The U.S. Food and Drug Administration (FDA) on Tuesday approved Celgene Corp and Agios Pharmaceuticals Inc's oral treatment for acute myeloid leukemia (AML) patients with a rare genetic mutation.
The drug, Idhifa, will have a monthly list price of $24,872, Celgene said in an email, noting that the median time on therapy for patients was 4.3 months in the trial to secure the FDA's approval.
The list price of a drug is not necessarily what patients actually pay. Their 'out-of-pocket' cost is based on their individual healthcare insurance plans and duration of treatment.
AML is a cancer that originates in the bone marrow and progresses rapidly, resulting in an abnormal increase in white blood cells. It is generally diagnosed in older people, and is uncommon before the age of 45.
The drug secured approval for relapsed or refractory AML patients with an IDH2 mutation. It is to be used along with a diagnostic test, developed by Abbott Laboratories, designed to detect the mutation.
"While the product isn't expected to be a big needle mover for Celgene, it does represent the first approval for a partnered product," J.P. Morgan analyst Cory Kasimov said, pointing out that the drug targeted "an area of clear high unmet need."
Novartis AG's recently approved AML drug, Rydapt, has a list price of $7,495 for a 14-day treatment duration and $14,990 for a 28-day duration.
However, Novartis' treatment is approved for newly diagnosed patients with AML carrying a specific genetic mutation called FLT3.
Idhifa's approval comes with a boxed warning — the strongest mandated by the FDA — designed to call attention to the risk of differentiation syndrome, an adverse reaction that could be fatal if untreated.
Differentiation syndrome is characterized by fever, respiratory distress and multi-organ dysfunction.

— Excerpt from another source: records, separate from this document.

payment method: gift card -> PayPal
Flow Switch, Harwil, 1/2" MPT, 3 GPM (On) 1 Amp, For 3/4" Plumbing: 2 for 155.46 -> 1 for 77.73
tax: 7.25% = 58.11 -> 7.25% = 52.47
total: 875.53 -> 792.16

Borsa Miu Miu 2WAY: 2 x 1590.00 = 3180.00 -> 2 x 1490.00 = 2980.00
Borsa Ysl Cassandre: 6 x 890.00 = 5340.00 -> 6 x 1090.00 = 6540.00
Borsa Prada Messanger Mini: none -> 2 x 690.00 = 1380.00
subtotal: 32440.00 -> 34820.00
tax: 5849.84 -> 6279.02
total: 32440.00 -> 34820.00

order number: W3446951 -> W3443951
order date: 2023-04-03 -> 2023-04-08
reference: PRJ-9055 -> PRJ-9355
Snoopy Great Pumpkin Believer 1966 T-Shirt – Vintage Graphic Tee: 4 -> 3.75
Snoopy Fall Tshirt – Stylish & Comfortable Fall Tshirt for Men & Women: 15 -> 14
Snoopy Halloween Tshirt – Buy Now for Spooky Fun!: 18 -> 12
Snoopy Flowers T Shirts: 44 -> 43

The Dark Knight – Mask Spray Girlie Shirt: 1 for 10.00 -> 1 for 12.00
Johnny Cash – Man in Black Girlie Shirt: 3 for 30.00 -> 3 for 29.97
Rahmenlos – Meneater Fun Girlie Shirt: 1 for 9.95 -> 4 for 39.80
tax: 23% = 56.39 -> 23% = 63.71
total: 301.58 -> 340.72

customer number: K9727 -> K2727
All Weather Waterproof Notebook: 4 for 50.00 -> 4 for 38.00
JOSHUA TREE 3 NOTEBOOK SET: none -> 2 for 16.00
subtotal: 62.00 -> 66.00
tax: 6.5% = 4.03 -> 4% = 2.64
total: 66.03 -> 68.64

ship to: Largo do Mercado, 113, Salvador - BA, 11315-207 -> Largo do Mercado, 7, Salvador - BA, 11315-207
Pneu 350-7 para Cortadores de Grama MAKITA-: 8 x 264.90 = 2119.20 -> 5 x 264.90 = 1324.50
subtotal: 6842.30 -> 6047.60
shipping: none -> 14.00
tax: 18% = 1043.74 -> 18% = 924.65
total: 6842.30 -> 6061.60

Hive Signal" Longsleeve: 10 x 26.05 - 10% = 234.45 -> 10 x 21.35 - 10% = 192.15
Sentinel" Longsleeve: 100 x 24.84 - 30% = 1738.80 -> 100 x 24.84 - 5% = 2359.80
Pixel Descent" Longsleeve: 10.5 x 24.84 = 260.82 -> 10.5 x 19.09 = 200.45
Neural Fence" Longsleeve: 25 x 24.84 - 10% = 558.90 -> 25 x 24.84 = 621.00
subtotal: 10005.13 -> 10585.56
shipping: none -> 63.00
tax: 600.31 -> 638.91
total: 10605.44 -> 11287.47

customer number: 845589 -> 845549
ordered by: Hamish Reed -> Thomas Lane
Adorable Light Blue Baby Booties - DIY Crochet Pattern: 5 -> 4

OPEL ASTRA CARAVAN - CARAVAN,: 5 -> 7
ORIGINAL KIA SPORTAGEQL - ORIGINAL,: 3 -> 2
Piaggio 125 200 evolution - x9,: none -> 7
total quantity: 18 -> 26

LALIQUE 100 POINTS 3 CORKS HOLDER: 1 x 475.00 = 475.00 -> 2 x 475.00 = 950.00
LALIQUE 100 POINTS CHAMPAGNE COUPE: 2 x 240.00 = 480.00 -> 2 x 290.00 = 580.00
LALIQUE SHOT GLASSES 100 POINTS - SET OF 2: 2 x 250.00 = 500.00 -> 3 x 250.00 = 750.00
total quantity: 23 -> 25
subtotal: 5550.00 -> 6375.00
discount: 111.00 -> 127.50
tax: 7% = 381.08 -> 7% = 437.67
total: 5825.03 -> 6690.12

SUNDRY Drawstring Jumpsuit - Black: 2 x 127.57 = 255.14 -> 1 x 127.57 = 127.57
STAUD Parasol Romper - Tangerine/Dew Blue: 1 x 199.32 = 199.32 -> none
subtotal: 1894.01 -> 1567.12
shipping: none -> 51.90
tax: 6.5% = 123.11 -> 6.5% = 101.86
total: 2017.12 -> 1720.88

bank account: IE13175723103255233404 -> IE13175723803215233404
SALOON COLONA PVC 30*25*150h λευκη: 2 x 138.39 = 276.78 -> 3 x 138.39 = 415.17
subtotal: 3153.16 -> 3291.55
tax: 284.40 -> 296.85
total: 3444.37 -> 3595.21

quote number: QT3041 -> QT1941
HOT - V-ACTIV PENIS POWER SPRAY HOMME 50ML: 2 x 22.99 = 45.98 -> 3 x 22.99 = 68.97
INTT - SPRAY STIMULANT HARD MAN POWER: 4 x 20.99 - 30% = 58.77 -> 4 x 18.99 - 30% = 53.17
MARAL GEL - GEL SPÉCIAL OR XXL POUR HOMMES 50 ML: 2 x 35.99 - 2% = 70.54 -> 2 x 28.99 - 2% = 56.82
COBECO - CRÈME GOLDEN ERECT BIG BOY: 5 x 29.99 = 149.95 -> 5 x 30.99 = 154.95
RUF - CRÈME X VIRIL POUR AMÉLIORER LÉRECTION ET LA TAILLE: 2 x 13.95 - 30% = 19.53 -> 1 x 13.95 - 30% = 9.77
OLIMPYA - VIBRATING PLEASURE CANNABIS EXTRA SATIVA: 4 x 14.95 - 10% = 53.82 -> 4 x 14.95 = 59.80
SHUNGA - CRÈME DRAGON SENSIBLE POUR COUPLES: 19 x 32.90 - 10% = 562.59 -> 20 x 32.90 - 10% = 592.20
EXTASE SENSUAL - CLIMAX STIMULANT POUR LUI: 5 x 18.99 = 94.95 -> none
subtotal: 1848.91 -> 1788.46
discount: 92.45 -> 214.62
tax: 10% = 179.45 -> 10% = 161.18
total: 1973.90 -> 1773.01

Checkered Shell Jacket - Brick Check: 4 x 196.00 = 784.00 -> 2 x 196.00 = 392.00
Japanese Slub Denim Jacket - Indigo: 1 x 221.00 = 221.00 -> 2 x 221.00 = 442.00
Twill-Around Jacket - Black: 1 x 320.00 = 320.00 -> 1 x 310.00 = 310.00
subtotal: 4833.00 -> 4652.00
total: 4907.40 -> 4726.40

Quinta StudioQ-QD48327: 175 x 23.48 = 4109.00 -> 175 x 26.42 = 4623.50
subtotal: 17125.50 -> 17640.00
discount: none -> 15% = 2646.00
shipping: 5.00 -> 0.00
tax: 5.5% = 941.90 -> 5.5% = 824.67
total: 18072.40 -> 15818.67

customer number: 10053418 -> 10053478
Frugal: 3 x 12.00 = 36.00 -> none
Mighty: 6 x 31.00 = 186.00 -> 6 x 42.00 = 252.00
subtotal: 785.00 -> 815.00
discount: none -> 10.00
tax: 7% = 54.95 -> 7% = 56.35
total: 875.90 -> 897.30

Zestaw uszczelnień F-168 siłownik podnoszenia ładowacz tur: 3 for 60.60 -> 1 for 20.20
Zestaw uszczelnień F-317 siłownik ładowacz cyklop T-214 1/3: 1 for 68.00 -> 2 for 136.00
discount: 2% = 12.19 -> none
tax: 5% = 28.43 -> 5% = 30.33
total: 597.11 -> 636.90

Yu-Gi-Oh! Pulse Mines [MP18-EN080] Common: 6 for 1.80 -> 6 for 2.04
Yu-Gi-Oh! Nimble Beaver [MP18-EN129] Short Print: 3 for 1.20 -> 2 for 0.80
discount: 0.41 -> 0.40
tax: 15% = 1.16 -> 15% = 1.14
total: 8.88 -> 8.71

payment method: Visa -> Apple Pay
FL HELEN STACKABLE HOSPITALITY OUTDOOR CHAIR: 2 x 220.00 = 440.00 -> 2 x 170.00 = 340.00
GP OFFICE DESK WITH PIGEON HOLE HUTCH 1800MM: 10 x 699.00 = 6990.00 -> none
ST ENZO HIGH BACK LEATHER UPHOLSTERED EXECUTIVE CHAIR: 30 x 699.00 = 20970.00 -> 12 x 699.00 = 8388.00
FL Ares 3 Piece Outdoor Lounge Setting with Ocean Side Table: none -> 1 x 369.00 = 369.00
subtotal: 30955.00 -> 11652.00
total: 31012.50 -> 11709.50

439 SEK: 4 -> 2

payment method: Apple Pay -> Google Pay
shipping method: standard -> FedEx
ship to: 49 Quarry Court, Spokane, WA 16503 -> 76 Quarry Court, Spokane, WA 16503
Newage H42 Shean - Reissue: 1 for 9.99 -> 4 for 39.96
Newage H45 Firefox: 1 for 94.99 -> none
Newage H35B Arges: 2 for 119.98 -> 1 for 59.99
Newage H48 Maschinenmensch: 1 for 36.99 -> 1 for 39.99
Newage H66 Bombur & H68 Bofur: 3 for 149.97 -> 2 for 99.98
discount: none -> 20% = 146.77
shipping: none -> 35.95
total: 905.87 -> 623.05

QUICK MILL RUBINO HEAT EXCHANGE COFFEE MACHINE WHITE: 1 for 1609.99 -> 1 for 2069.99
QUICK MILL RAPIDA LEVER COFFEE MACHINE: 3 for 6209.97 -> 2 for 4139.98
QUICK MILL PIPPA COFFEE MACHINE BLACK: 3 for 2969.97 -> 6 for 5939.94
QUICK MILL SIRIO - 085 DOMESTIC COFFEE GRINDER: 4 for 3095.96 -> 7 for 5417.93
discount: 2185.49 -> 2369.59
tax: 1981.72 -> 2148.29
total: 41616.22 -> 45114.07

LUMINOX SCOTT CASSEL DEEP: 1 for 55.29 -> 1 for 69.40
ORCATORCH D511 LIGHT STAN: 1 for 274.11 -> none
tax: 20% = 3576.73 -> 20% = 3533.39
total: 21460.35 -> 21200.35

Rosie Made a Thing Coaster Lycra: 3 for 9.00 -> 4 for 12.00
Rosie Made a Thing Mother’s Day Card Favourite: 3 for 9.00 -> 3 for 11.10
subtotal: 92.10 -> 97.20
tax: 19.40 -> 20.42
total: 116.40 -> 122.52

Idhifa is the first and only FDA-approved therapy for patients with an IDH2 mutation, a group that accounts for 8 to 19 percent of all AML patients. In the United States, that translates to about 1,200 to 1,500 patients, Celgene said.
Oppenheimer's Leah Rush Cann said in a client note that the drug could generate sales of $1.4 billion in 2021.
About 21,380 new cases of AML will be diagnosed in 2017 and some 10,590 patients will succumb to the disease this year, according to estimates by the American Cancer Society.